Cyrille Chartier-Kastler juge pour sa part que le secteur spécifique de l’assurance-vie en ligne va rester une « niche » limitée aux épargnants les mieux informés. Selon lui, les courtiers 100% web auront du mal à combler leur déficit de notoriété. Son cabinet chiffre à « 2 à 3 milliards d’euros » la collecte annuelle de l’ensemble des acteurs de l’assurance-vie en ligne, banques en ligne comprises, à comparer avec les 118,7 milliards d’euros de collecte brute 2013 annoncée par la FFSA et le Gema.

Edouard Michot, dont le site Assurancevie.com est arrivé il y a moins de 3 ans sur le marché, estime lui qu’en termes de signatures de nouveaux clients, le web est « bien supérieur aux 2% de parts de marché généralement cités », insistant sur l’importance de la « dynamique commerciale ». Mais il n’existe aucune statistique globale sur les souscriptions.

Reste que même dans le secteur spécifique de l’assurance-vie en ligne, les banquiers web seraient dominants selon Cyrille Chartier-Kastler : « En croisant différentes sources, j’évaluerais l’activité réalisée par les banques en ligne à environ 1,5 milliards d’euros.

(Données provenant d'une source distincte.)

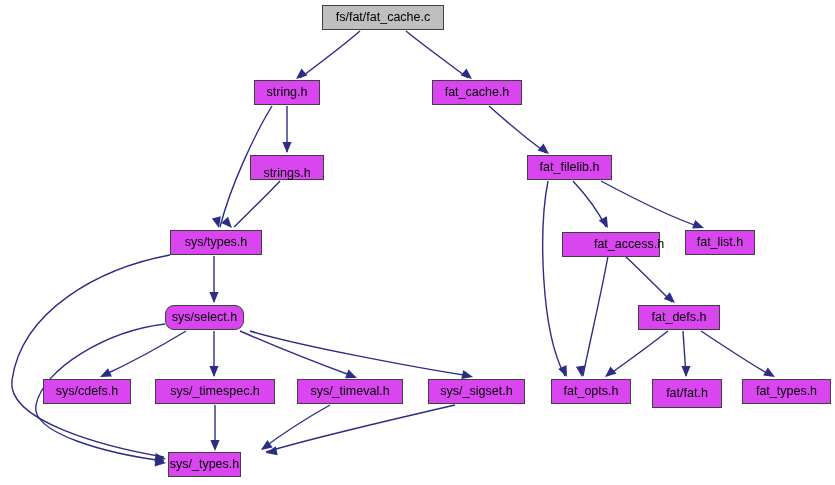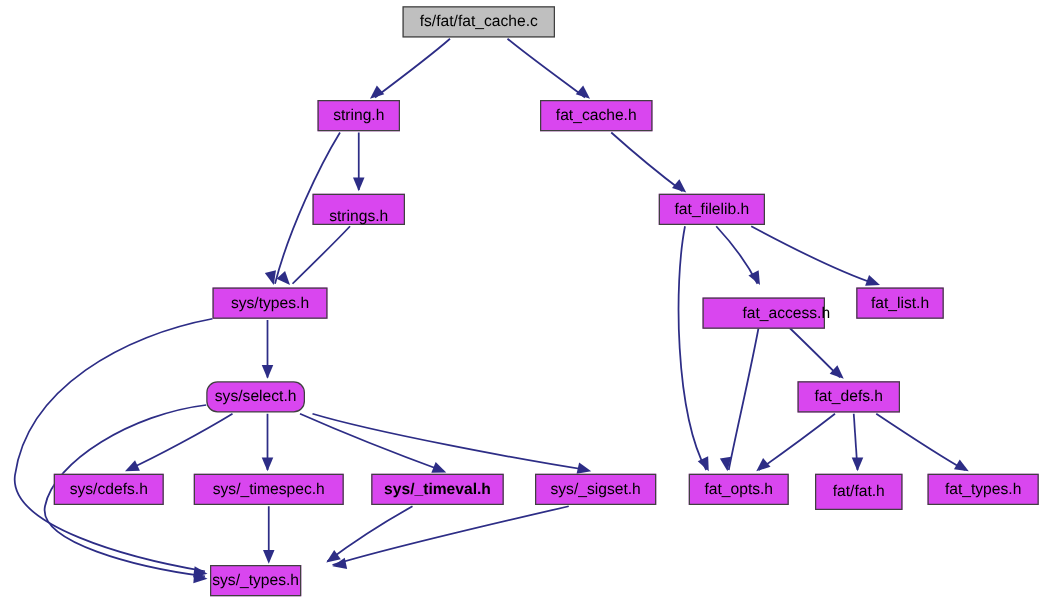--- a/index.html
+++ b/index.html
@@ -124,39 +124,39 @@
       </div>
       <div class="node-box" style="left: 250px; top: 155px; width: 74px; height: 25px; align-items: flex-end;">
         <span class="node-label">strings.h</span>
       </div>
       <div class="node-box" style="left: 527px; top: 155px; width: 85px; height: 25px;">
         <span class="node-label">fat_filelib.h</span>
       </div>
       <div class="node-box" style="left: 170px; top: 230px; width: 92px; height: 25px;">
         <span class="node-label">sys/types.h</span>
       </div>
-      <div class="node-box" style="left: 562px; top: 238px; width: 98px; height: 25px; padding-left: 36px;">
+      <div class="node-box" style="left: 562px; top: 232px; width: 98px; height: 25px; padding-left: 36px;">
         <span class="node-label">fat_access.h</span>
       </div>
       <div class="node-box" style="left: 685px; top: 230px; width: 70px; height: 25px;">
         <span class="node-label">fat_list.h</span>
       </div>
       <div class="node-box" style="left: 165px; top: 305px; width: 79px; height: 25px; border-radius: 9px;">
         <span class="node-label">sys/select.h</span>
       </div>
       <div class="node-box" style="left: 638px; top: 305px; width: 82px; height: 25px;">
         <span class="node-label">fat_defs.h</span>
       </div>
       <div class="node-box" style="left: 43px; top: 379px; width: 88px; height: 25px;">
         <span class="node-label">sys/cdefs.h</span>
       </div>
       <div class="node-box" style="left: 155px; top: 379px; width: 120px; height: 25px;">
         <span class="node-label">sys/_timespec.h</span>
       </div>
-      <div class="node-box" style="left: 297px; top: 379px; width: 106px; height: 25px; font-weight: bold;">
+      <div class="node-box" style="left: 297px; top: 379px; width: 106px; height: 25px;">
         <span class="node-label">sys/_timeval.h</span>
       </div>
       <div class="node-box" style="left: 428px; top: 379px; width: 97px; height: 25px;">
         <span class="node-label">sys/_sigset.h</span>
       </div>
       <div class="node-box" style="left: 551px; top: 379px; width: 80px; height: 25px;">
         <span class="node-label">fat_opts.h</span>
       </div>
       <div class="node-box" style="left: 652px; top: 379px; width: 70px; height: 29px;">
         <span class="node-label">fat/fat.h</span>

Le reste (des 2 à 3 milliards d’euros précédemment évoqués, NDLR) est fait par des courtiers en ligne de type Altaprofits, Hedios Vie, etc. »

Lire aussi sur le sujet : Assurance-vie : ce qu'il faut savoir avant de souscrire dans sa banque

(1) En parts des provisions mathématiques vie et capitalisation en 2013.

(2) La mesure en termes d’encours offre un résultat similaire, avec 52% de parts de marché pour les banquiers.